Gijón busca la canonización de Rambal tras un homenaje que ha confundido a la NASA
En un despliegue de emotividad tan masivo que ha provocado pequeñas alertas sísmicas en la zona de Cimavilla, Gijón se ha reunido este domingo para recordar a Rambal. El Lavaderu no fue solo un lugar de encuentro; fue un epicentro de energía emocional tan potente que, según testigos, algunos vecinos de Avilés pudieron sentir un ligero cosquilleo de justicia social en el pecho. La conmemoración de los 50 años del asesinato ha alcanzado niveles de intensidad que harían parecer una reunión de vecinos de barrio una simple siesta dominical.
El Lavadería-verse: Un despliegue de pancartas nivel interplanetario
El Lavaderu se transformó en una especie de búnker de la resistencia, decorado con pancartas tan gigantescas que el servicio de meteorología tuvo que emitir un aviso por “exceso de mensajes contra la homofobia y el odio”. Se dice que una de las banderas era tan grande que los satélites de la Unión Europea la confundieron con una nueva formación nubosa sobre el Cantábrico. La lucha contra la discriminación alcanzó tal magnitud que, si te acercabas demasiado a un mensaje de libertad, corrias el riesgo de ser absorbido por un agujero negro de pura solidaridad comunitaria.

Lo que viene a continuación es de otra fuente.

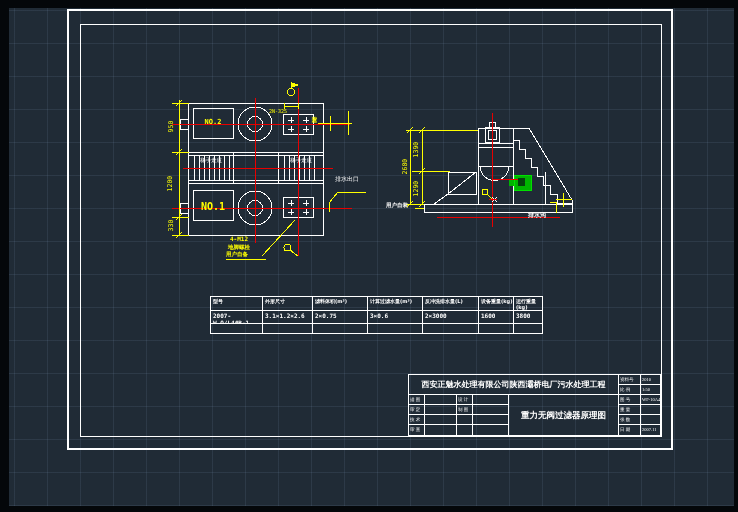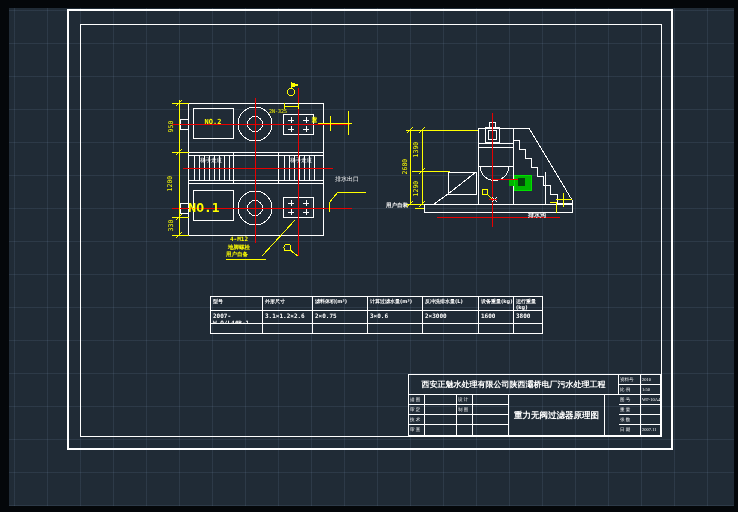--- a/index.html
+++ b/index.html
@@ -151,7 +151,7 @@
   <div class="strip" style="left:734px;top:0;width:4px;height:512px;"></div>
 
   <div class="txt ytxt mono ctr" style="left:193px;top:119px;width:40px;font-size:7px;font-weight:bold;">NO.2</div>
-  <div class="txt ytxt mono ctr" style="left:184px;top:201px;width:40px;font-size:13px;font-weight:bold;">NO.1</div>
+  <div class="txt ytxt mono ctr" style="left:193px;top:201px;width:40px;font-size:10px;font-weight:bold;">NO.1</div>
   <div class="txt ctr" style="left:192px;top:157px;width:38px;font-size:5.5px;">梯子走道</div>
   <div class="txt ctr" style="left:282px;top:157px;width:38px;font-size:5.5px;">梯子走道</div>
   <div class="txt ytxt mono ctr rot" style="left:160px;top:123px;width:24px;font-size:6.5px;">950</div>

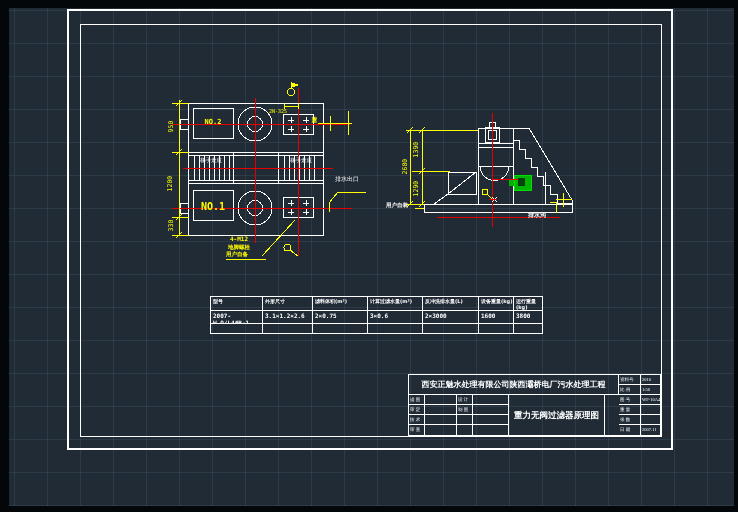--- a/index.html
+++ b/index.html
@@ -218,7 +218,7 @@
     <div class="abs bd tb-label" style="left:48px;top:50px;width:16px;height:10px;border-bottom:none;"></div>
     <div class="abs bd" style="left:64px;top:50px;width:36px;height:10px;border-bottom:none;"></div>
 
-    <div class="abs bd ctr" style="left:100px;top:20px;width:96px;height:40px;font-size:8.5px;font-weight:bold;line-height:40px;border-bottom:none;">重力无阀过滤器原理图</div>
+    <div class="abs bd ctr" style="left:100px;top:20px;width:110px;height:40px;font-size:8.5px;font-weight:bold;line-height:40px;border-bottom:none;">重力无阀过滤器原理图</div>
 
     <div class="abs bd tb-label" style="left:210px;top:0;width:22px;height:10px;">资料号</div>
     <div class="abs tb-value" style="left:232px;top:0;width:19px;height:10px;border-bottom:1px solid #fff;">2010</div>

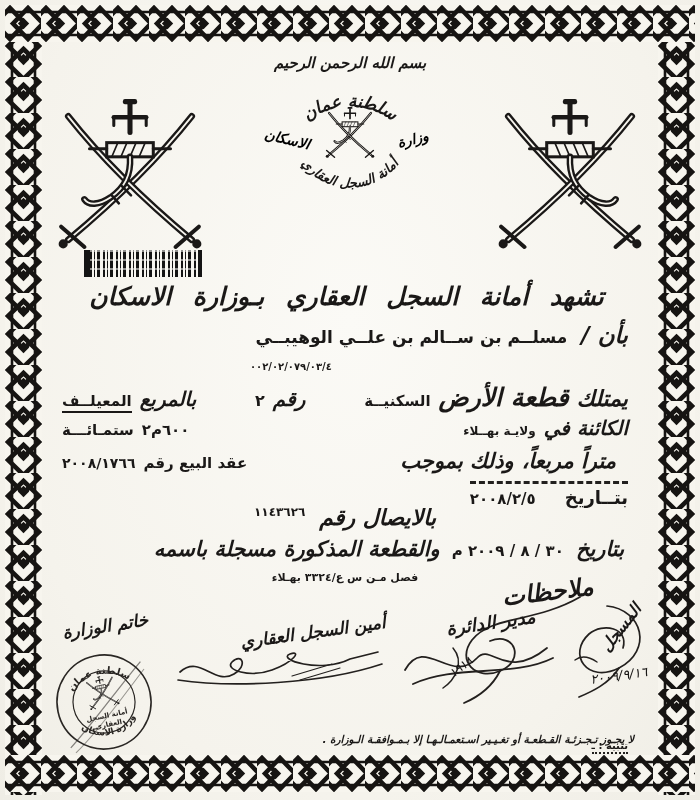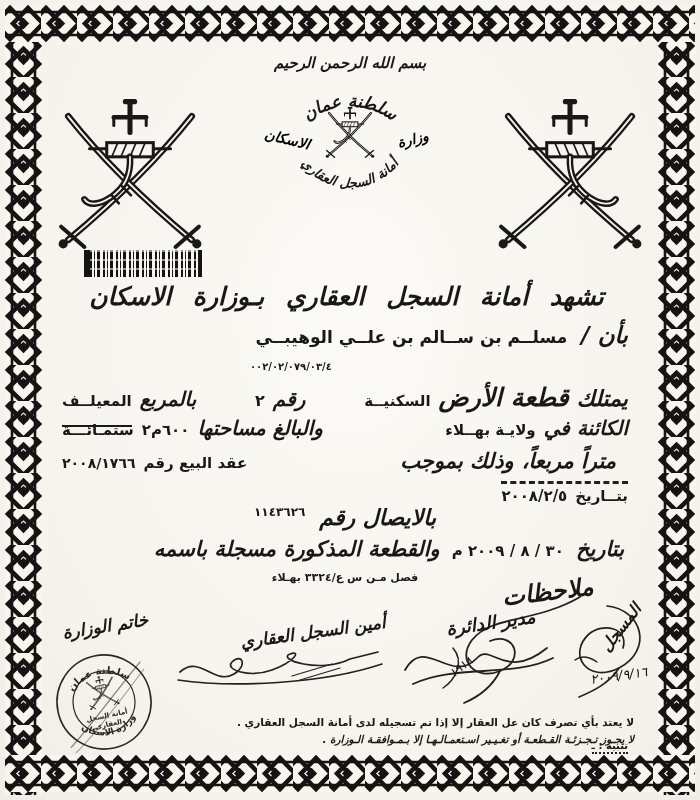--- a/index.html
+++ b/index.html
@@ -18,7 +18,7 @@
   svg{display:block;}
   .sig path{stroke:#23201e;fill:none;stroke-linecap:round;}
   .overline-dash{border-top:3px dashed #22201e;padding-top:3px;}
-  .underline{border-bottom:2px solid #1a1817;padding-bottom:15px;}
+  .underline{border-bottom:2px solid #1a1817;padding-bottom:1px;}
   .barcode{
     border-left:6px solid #141414;border-right:4px solid #141414;
     background-image:

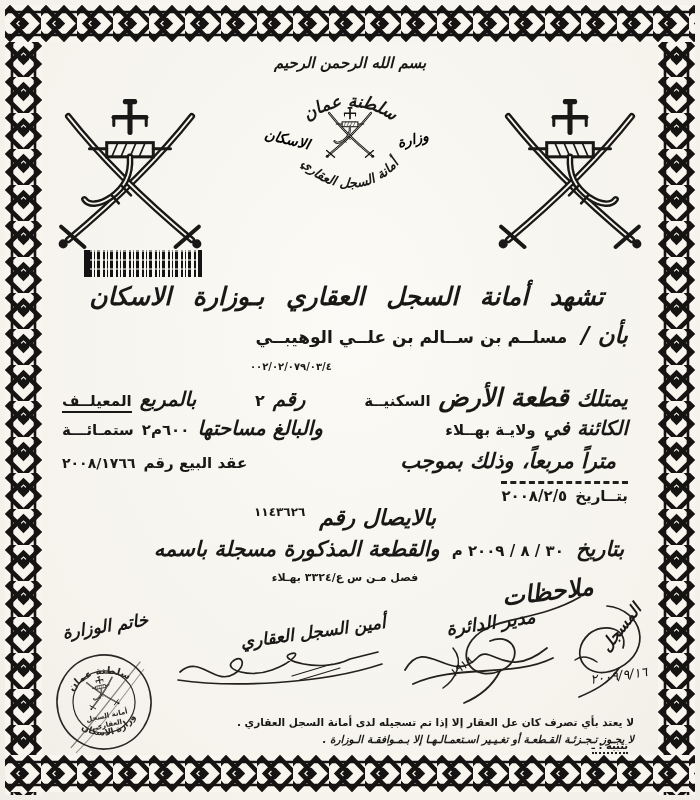--- a/index.html
+++ b/index.html
@@ -167,7 +167,6 @@
         <span class="boldtxt" style="font-size:15px;">ولايـة بهــلاء</span>
       </span>
       <span class="grp">
-        <span class="callig" style="font-size:20px;">والبالغ مساحتها</span>
         <span class="boldtxt" style="font-size:15px;">٦٠٠م٢</span>
         <span class="boldtxt" style="font-size:15px;">ستمـائـــة</span>
       </span>

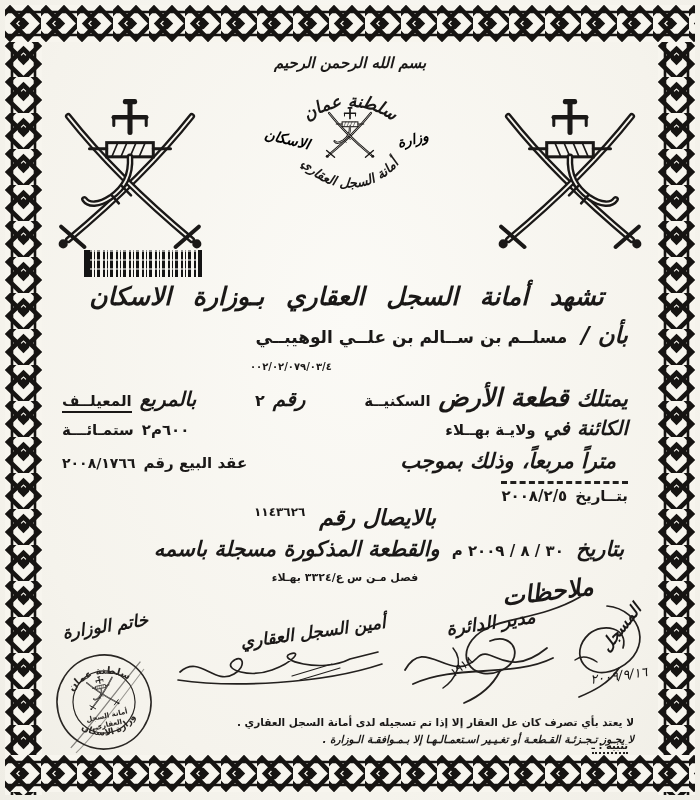--- a/index.html
+++ b/index.html
@@ -164,7 +164,7 @@
     <div class="bodyline" style="justify-content:space-between;height:33px;">
       <span class="grp">
         <span class="callig" style="font-size:20px;">الكائنة في</span>
-        <span class="boldtxt" style="font-size:15px;">ولايـة بهــلاء</span>
+        <span class="boldtxt" style="font-size:12px;">ولايـة بهــلاء</span>
       </span>
       <span class="grp">
         <span class="boldtxt" style="font-size:15px;">٦٠٠م٢</span>

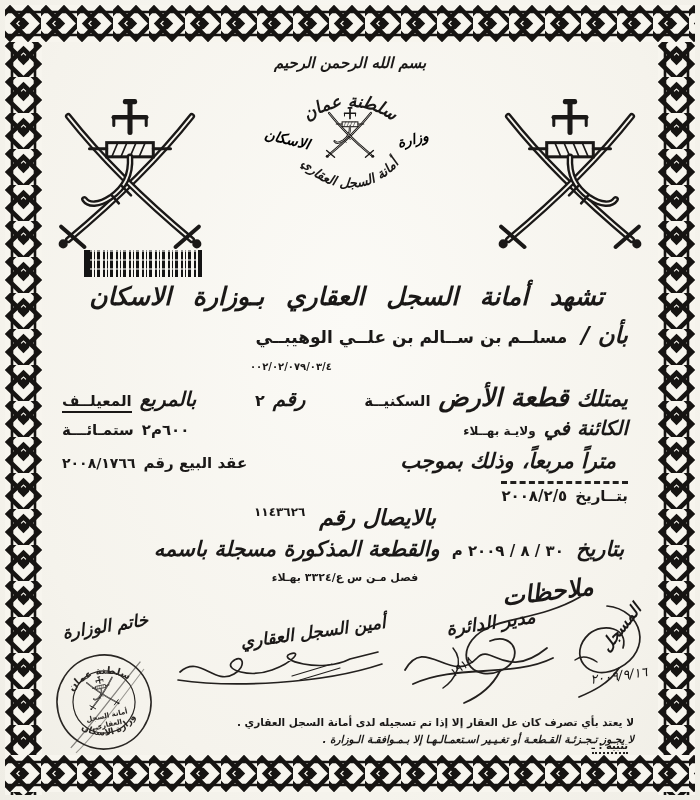--- a/index.html
+++ b/index.html
@@ -185,7 +185,7 @@
 
     <div class="bodyline" style="height:24px;">
       <span class="grp overline-dash">
-        <span class="boldtxt" style="font-size:15px;">بتــاريخ</span>
+        <span class="boldtxt" style="font-size:18px;margin-left:21px;">بتــاريخ</span>
         <span class="boldtxt" style="font-size:15px;">٢٠٠٨/٢/٥</span>
       </span>
     </div>

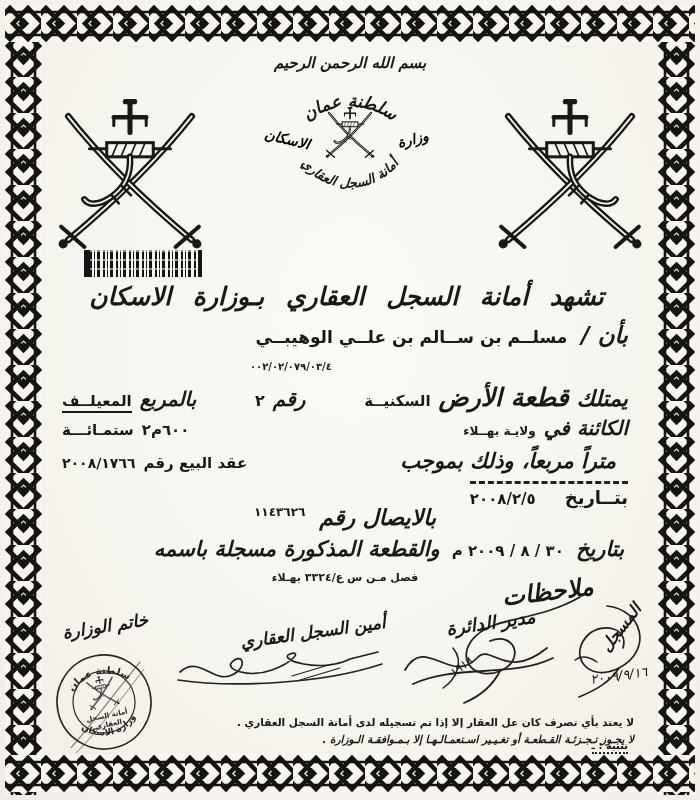--- a/index.html
+++ b/index.html
@@ -257,7 +257,6 @@
     </svg>
   </div>
 
-  <div class="abs boldtxt" style="top:716px;right:66px;left:70px;font-size:10.5px;text-align:right;">لا يعتد بأي تصرف كان عل العقار إلا إذا تم تسجيله لدى أمانة السجل العقاري .</div>
   <div class="abs boldtxt" style="top:733px;right:66px;left:70px;font-size:10.5px;text-align:right;font-style:italic;">لا يجـوز تـجـزئـة القـطعـة أو تغـيـير اسـتعمـالـهـا إلا بـمـوافقـة الـوزارة .</div>
 
 </div>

Rosa Alonso y la estrategia de la memoria infinita
La hermana del recordado activista, Rosa Alonso, lideró una procesión de recuerdos que habría hecho llorar hasta a un robot de última generación. Acompañada por un ejército de vecinas con una determinación digna de película de superhéroes de Marvel, la familia recordó a Rambal no solo como un símbolo, sino como el auténtico motor de combustión interna de la tolerancia gijonesa. “Rambal es nuestro referente”, declararon los asistentes, mientras algunos intentaban convencer al Ayuntamiento de que la próxima vez el homenaje incluya un desfile de fuegos artificiales que formen el rostro del activista en la estratosfera para que lo vea todo el sistema solar.
Gijón: El centro del universo (y de la mejor ciudad del mundo)
Si alguien aún dudaba de que Gijón es, sin discusión alguna, la mejor ciudad del mundo, el evento de este domingo ha servido para cerrar cualquier debate astronómico. La conmemoración ha dejado claro que la tolerancia en Gijón no es solo un valor, es un deporte de élite. La ciudad ha demostrado que puede transformar una fecha histórica de dolor en un manifiesto de orgullo tan brillante que se podría usar como faro para los barcos que se pierden en la niebla del Cantábrico. Se rumorea que el próximo plan urbanístico incluye pavimentar las calles con trozos de pancartas conmemorativas para que cada paso que demos en la ciudad sea un recordatorio de que, en Gijón, la memoria es tan indestructible como un buen chuletón.